More like it will take much man time to make it 64 bit? Still don't get it, i thought apple made it all easy for devs to do their port, but i guess their sources is designed to work with various of platforms even those lock down to 32 bits...
 
If you’re into 3D graphics or machine learning you don’t get a Mac, simple as that - did you want to say this? Since this is what it's all about.
No NVidia, damn old OpengL driver (deprecated, to be removed), no Vulkan, no CUDA - just proprietary Apple Metal. Wrappers like MoltenVK are lame - I don't see a future für Apple in the 3d or machine learning world.
If you really want to use some Apple proprietary stuff for visualisation or ML - you'll never be able to use it in a car or any embedded platform just because it is Apple only and there is no such thing like an embedded platform from Apple.

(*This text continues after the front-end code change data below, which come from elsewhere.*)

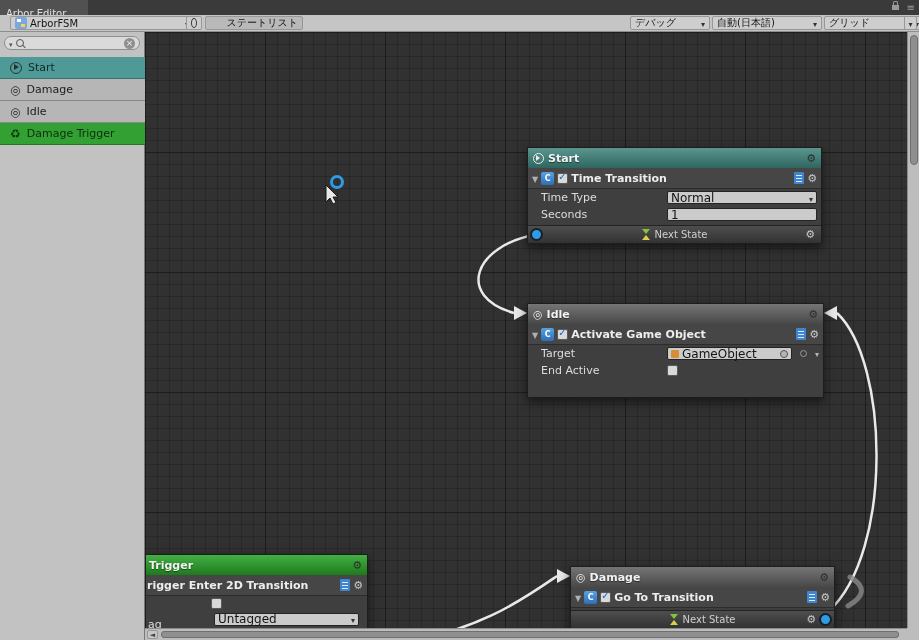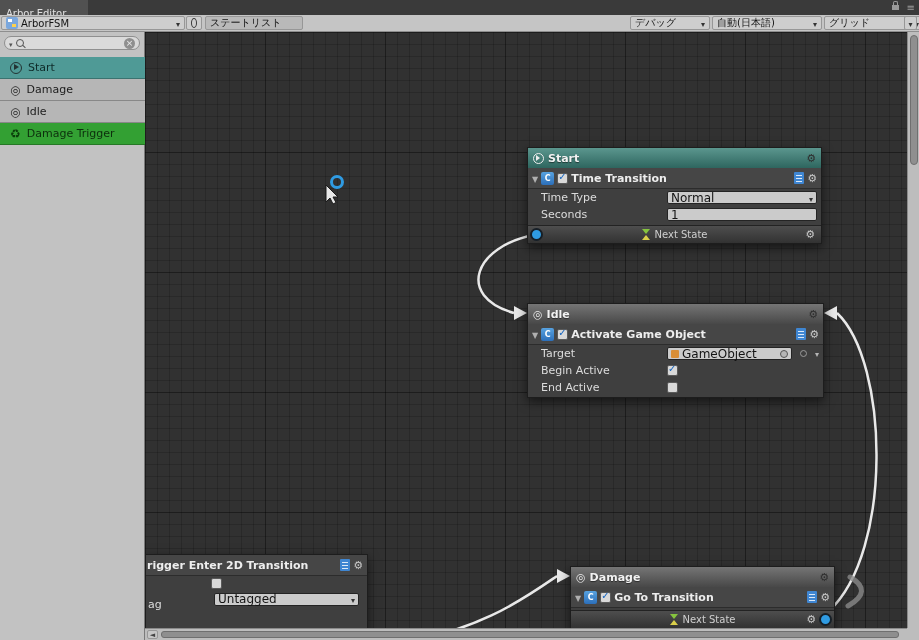--- a/index.html
+++ b/index.html
@@ -118,29 +118,29 @@
     <div class="titletab">
       <span>Arbor Editor</span>
     </div>
     <div class="title-icons">
       <span class="lock"></span>
       <span class="menu-icon">≡</span>
     </div>
   </div>
 
   <div class="toolbar">
-    <div class="tbtn dd" style="left:1px;width:184px;">
+    <div class="tbtn dd" style="left:10px;width:184px;">
       <span class="arbor-icon"></span>
       <span class="tlabel">ArborFSM</span>
       <span class="caret"></span>
     </div>
     <div class="tbtn" style="left:186px;width:16px;justify-content:center;">
       <span class="ring-icon"></span>
     </div>
-    <div class="tbtn pressed" style="left:205px;width:98px;justify-content:flex-start;">
+    <div class="tbtn pressed" style="left:205px;width:98px;justify-content:flex-end;">
       <span>ステートリスト</span>
     </div>
     <div class="tbtn dd" style="left:630px;width:80px;">
       <span class="tlabel">デバッグ</span>
       <span class="caret"></span>
     </div>
     <div class="tbtn dd" style="left:712px;width:110px;align-items:center;">
       <span class="tlabel">自動(日本語)</span>
       <span class="caret"></span>
     </div>
@@ -244,24 +244,20 @@
         <span class="plabel">Target</span>
         <span class="dfield">
           <span class="cube"></span>
           <span>GameObject</span>
           <span class="picker"></span>
         </span>
         <span class="mini-ring"></span>
         <span class="mini-caret"></span>
       </div>
       <div class="prow">
-        <span class="plabel">Begin Active</span>
-        <span class="cb checked"></span>
-      </div>
-      <div class="prow">
         <span class="plabel">End Active</span>
         <span class="cb"></span>
       </div>
     </div>
 
     <div class="node" style="left:425px;top:534px;width:265px;height:70px;">
       <div class="nhead gray">
         <span class="hicon-ring">◎</span>
         <span class="ntitle">Damage</span>
         <span class="gear"></span>
@@ -276,20 +272,24 @@
       </div>
       <div class="nfooter" style="top:43px;">
         <span class="hg"></span>
         <span>Next State</span>
         <span class="gear" style="right:18px;"></span>
         <span class="connector cright"></span>
       </div>
     </div>
 
     <div class="node" style="left:0px;top:522px;width:223px;height:80px;">
+      <div class="nhead green" style="padding-left:3px;">
+        <span class="ntitle">Trigger</span>
+        <span class="gear"></span>
+      </div>
       <div class="brow" style="padding-left:1px;">
         <span class="btitle">rigger Enter 2D Transition</span>
         <span class="doc"></span>
         <span class="gear"></span>
       </div>
       <div class="prow" style="padding-left:2px;height:15px;">
         <span class="plabel" style="width:55px;margin-top:42px;">ag</span>
         <span class="cb"></span>
       </div>
       <div class="prow" style="padding:0 8px 0 68px;height:16px;">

Apple has some of the best chips for Machine Learning, crazy powerful chips in their phones. MLKit makes it incredible simple to train models in Xcode. And now they are going to start beefing up those chips and sticking them into the Mac. Gaming is along the same lines, games made specifically for iOS run much smoother on Metal than on Android phones using OpenGL. Yes game developers will need to make specific games to take advantage of these features, but that pretty much have to do that with all the platforms anyway. And game developers for iOS will soon be able to just simply port a game from iOS to Mac. Macs will soon start having much high priority from game developers because one game will run on Mac, iPad, and iPhone.
 
"Ultimately though, the hope is that the performance gains of Apple Silicon will prompt developers to make triple-A games native for Mac."


Yeah, right. That will happen when Half Life 3 comes out.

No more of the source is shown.